Where the records below show the word "transparencia" in a line, please copy that line.

▬▬▬▬▬▬▬▬▬▬

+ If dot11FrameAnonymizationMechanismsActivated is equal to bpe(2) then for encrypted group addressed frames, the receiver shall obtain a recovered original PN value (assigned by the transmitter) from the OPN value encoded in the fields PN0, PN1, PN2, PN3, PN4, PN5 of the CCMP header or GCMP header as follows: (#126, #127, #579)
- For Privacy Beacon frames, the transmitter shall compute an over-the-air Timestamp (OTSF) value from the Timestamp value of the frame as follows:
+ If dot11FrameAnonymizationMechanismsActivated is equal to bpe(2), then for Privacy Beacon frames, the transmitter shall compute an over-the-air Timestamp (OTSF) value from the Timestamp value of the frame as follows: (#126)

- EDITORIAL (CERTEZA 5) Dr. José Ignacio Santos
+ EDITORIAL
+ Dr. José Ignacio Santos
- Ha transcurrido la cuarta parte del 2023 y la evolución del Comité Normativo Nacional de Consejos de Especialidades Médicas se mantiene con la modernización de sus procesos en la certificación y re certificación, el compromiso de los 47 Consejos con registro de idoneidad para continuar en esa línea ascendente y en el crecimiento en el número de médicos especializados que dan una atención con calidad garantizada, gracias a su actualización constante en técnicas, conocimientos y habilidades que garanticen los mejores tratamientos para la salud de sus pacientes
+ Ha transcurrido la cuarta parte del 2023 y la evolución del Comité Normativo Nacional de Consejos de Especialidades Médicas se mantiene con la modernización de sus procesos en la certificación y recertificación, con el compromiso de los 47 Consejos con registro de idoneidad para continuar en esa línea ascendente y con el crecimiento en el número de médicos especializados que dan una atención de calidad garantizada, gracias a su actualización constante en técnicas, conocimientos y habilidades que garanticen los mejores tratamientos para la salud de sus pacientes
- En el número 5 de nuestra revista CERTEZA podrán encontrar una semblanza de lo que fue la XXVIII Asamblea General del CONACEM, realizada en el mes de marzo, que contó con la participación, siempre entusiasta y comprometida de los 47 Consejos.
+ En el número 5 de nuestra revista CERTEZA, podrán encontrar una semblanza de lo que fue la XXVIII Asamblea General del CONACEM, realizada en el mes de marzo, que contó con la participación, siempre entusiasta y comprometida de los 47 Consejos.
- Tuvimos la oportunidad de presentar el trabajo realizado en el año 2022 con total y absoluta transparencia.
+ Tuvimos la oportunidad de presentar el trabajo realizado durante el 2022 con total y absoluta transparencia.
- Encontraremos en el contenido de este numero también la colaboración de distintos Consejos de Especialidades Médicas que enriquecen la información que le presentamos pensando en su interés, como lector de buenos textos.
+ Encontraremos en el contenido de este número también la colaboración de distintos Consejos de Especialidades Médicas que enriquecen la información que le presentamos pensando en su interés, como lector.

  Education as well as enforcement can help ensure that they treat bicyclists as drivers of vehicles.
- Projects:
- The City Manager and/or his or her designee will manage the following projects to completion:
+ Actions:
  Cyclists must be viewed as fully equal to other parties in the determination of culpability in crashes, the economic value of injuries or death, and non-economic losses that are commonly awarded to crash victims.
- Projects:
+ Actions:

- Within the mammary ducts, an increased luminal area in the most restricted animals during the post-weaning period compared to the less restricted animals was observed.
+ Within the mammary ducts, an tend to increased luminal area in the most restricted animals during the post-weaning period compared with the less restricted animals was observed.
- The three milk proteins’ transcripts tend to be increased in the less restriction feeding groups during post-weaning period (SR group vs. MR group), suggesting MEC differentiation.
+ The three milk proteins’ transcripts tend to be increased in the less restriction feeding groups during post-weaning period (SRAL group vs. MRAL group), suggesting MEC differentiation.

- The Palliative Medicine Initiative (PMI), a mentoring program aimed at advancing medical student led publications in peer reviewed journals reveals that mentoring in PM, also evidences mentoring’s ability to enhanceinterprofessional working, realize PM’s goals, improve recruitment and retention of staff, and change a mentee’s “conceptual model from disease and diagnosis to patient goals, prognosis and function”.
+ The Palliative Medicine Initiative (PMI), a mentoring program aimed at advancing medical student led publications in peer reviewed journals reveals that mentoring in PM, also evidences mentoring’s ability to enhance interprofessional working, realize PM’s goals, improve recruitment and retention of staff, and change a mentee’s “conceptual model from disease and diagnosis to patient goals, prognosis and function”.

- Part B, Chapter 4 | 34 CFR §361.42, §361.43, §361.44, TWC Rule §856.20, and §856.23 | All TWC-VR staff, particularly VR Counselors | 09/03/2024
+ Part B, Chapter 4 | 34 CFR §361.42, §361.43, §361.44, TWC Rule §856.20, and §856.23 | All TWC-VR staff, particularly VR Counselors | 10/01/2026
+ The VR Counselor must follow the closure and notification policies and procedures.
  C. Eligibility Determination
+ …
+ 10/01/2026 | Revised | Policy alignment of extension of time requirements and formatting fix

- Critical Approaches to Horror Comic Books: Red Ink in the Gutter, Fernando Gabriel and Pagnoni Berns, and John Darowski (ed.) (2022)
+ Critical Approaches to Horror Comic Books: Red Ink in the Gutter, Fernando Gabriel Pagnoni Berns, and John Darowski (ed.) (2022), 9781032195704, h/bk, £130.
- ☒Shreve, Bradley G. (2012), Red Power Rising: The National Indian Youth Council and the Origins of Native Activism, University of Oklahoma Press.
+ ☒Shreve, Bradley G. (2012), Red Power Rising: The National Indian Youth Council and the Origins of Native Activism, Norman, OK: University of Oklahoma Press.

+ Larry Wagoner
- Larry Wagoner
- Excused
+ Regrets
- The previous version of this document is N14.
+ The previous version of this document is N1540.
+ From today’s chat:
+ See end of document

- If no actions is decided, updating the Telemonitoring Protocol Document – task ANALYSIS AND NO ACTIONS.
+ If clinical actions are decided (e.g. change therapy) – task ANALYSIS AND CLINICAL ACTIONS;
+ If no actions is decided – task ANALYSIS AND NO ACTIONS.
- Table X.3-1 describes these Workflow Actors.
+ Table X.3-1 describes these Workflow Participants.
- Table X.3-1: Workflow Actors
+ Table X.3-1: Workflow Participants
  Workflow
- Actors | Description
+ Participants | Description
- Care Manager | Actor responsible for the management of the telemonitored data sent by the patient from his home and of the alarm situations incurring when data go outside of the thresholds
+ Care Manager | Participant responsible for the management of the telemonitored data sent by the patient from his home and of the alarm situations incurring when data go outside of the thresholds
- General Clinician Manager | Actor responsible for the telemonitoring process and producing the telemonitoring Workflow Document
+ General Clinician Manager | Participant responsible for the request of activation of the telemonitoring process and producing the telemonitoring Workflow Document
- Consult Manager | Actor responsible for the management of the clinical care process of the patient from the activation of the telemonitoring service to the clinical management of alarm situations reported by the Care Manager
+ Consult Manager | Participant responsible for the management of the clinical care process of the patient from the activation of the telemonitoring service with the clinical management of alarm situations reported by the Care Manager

▬▬▬▬▬▬▬▬▬▬

The completed task |
- Tuvimos la oportunidad de presentar el trabajo realizado en el año 2022 con total y absoluta transparencia.
+ Tuvimos la oportunidad de presentar el trabajo realizado durante el 2022 con total y absoluta transparencia.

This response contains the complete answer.